Re: Commit 09e856d54bda5f288ef8437a90ab2b9b3eab83d1r "vrf: Reset skb conntrack connection on VRF rcv" breaks expected netfilter behaviour

Florian Westphal <fw@xxxxxxxxx> · Wed, 13 Oct 2021 14:58:27 +0200

Lahav Schlesinger <lschlesinger@xxxxxxxxxxxxx> wrote:
> The call to nf_reset_ct() I added was to match the existing call in the
> egress flow, which I didn't want to change in order to not break
> existing behaviour (which I unintentionally still did :-)).
> 
> Seems like any combination of calling nf_reset_ct() will lead to
> something breaking. So continuing on what Florian suggested, another
> possibility is to make the calls to nf_reset_ct() in both ingress and egress
> flow configurable (procfs or new flags to RTM_NEWLINK).
> 
> One benefit of this is that disabling nf_reset_ct() on the egress flow will
> mean no port SNAT will take place when SNAT rule is installed on a VRF
> (as I described in my original commit), which can break applications
> that depend on using a specific source port.

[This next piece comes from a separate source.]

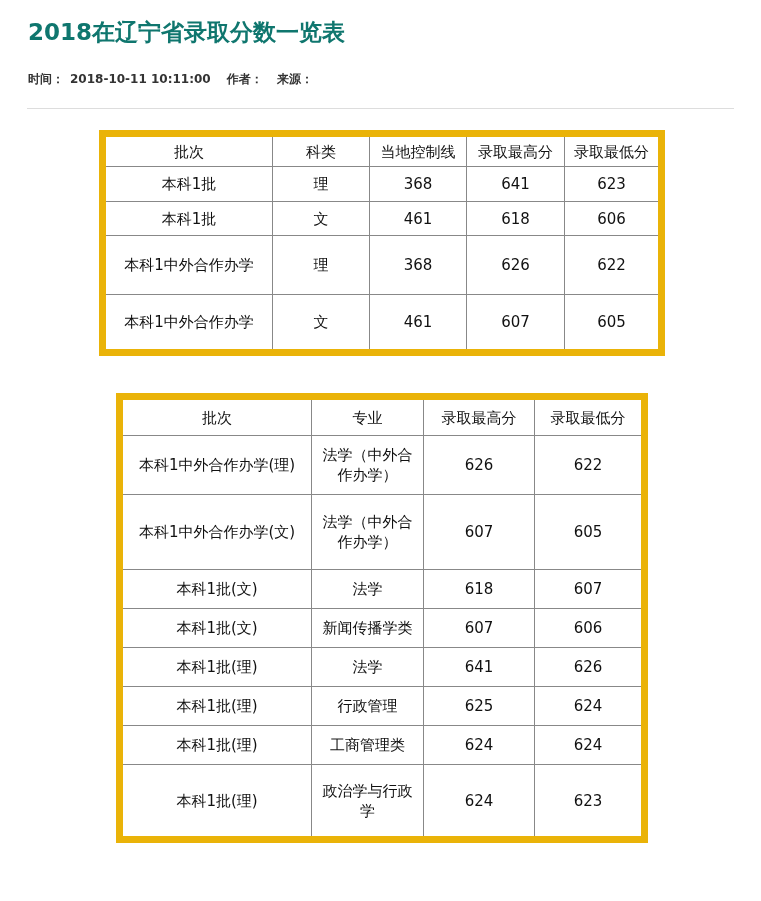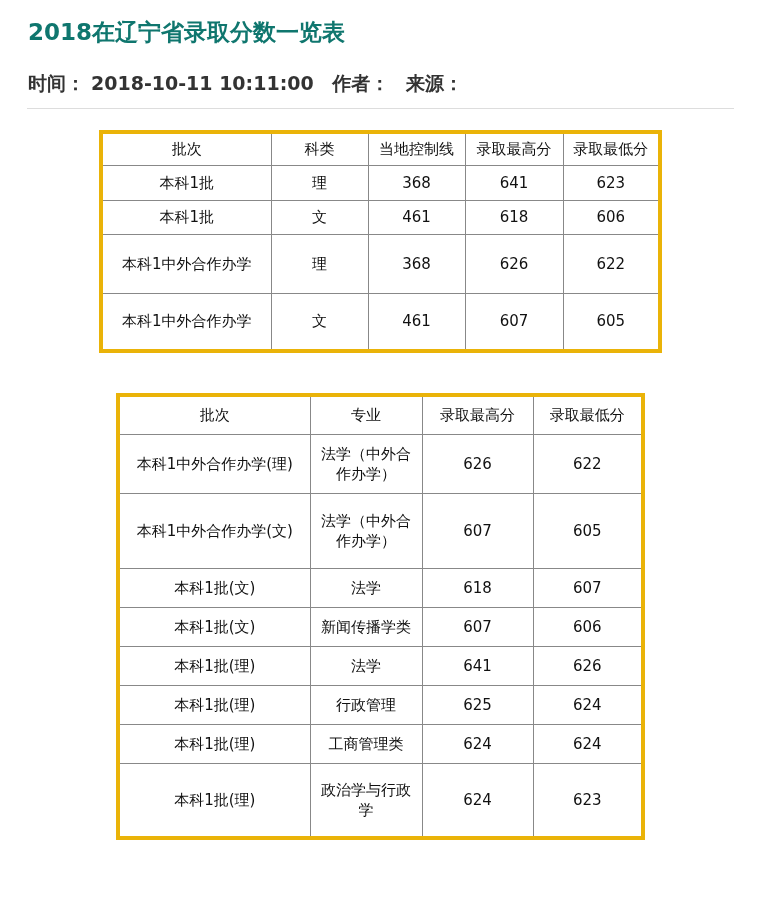"时间： 2018-10-11 10:11:00 作者： 来源：" .meta { font-size: 19px -> 12px }
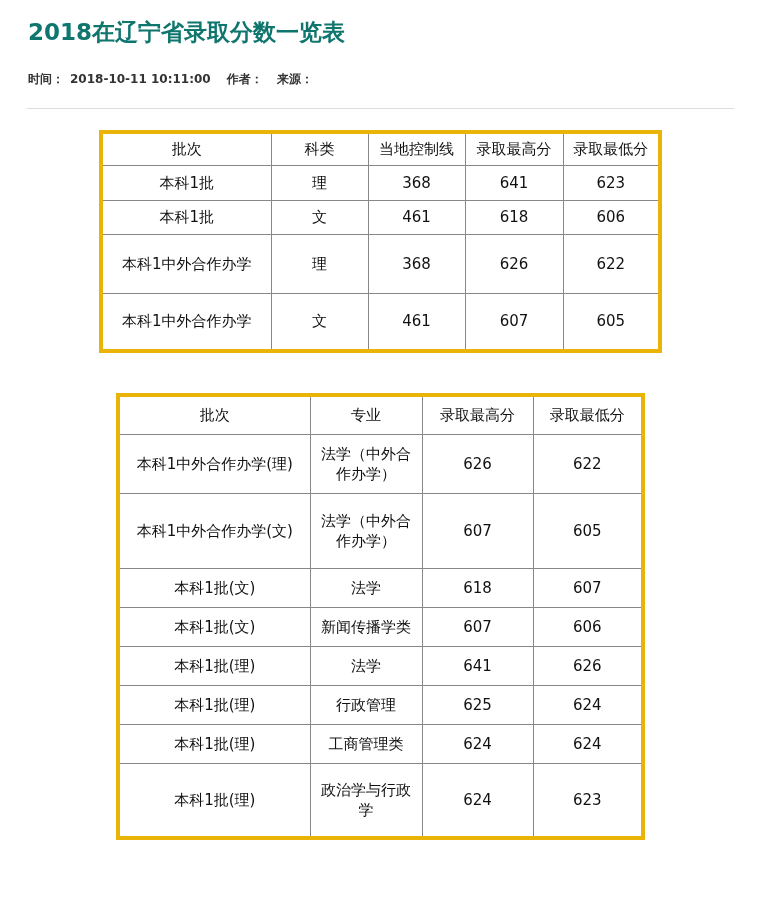"批次" table { border: 4px solid #eab308 -> 7px solid #eab308 }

Looking at the original change, eb63ecc1706b3e094d0f57438b6c2067cfc299f2
"net: vrf: Drop conntrack data after pass through VRF device on Tx",
I wonder if thats not the real cause of the problem.

=========================
Locally originated traffic in a VRF fails in the presence of a POSTROUTING
rule. For example,

$ iptables -t nat -A POSTROUTING -s 11.1.1.0/24  -j
MASQUERADE
$ ping -I red -c1 11.1.1.3
ping: Warning: source address might
be selected on device other than red.
PING 11.1.1.3 (11.1.1.3)
from 11.1.1.2 red: 56(84) bytes of data.
ping: sendmsg: Operation not permitted
=========================

I think we first need selftest scripts that re-creates the three scenarios
the one reported by Eugene, the one outlined above and the double-PAT one Lahav
fixed before any code changes are tested.

Its tempting to just change the nf_ct_reset() done on egress to be
conditional on the ct->status snat bit & drop support for double-snat.

Given Lahavs patch, double-snat probably never worked to begin with?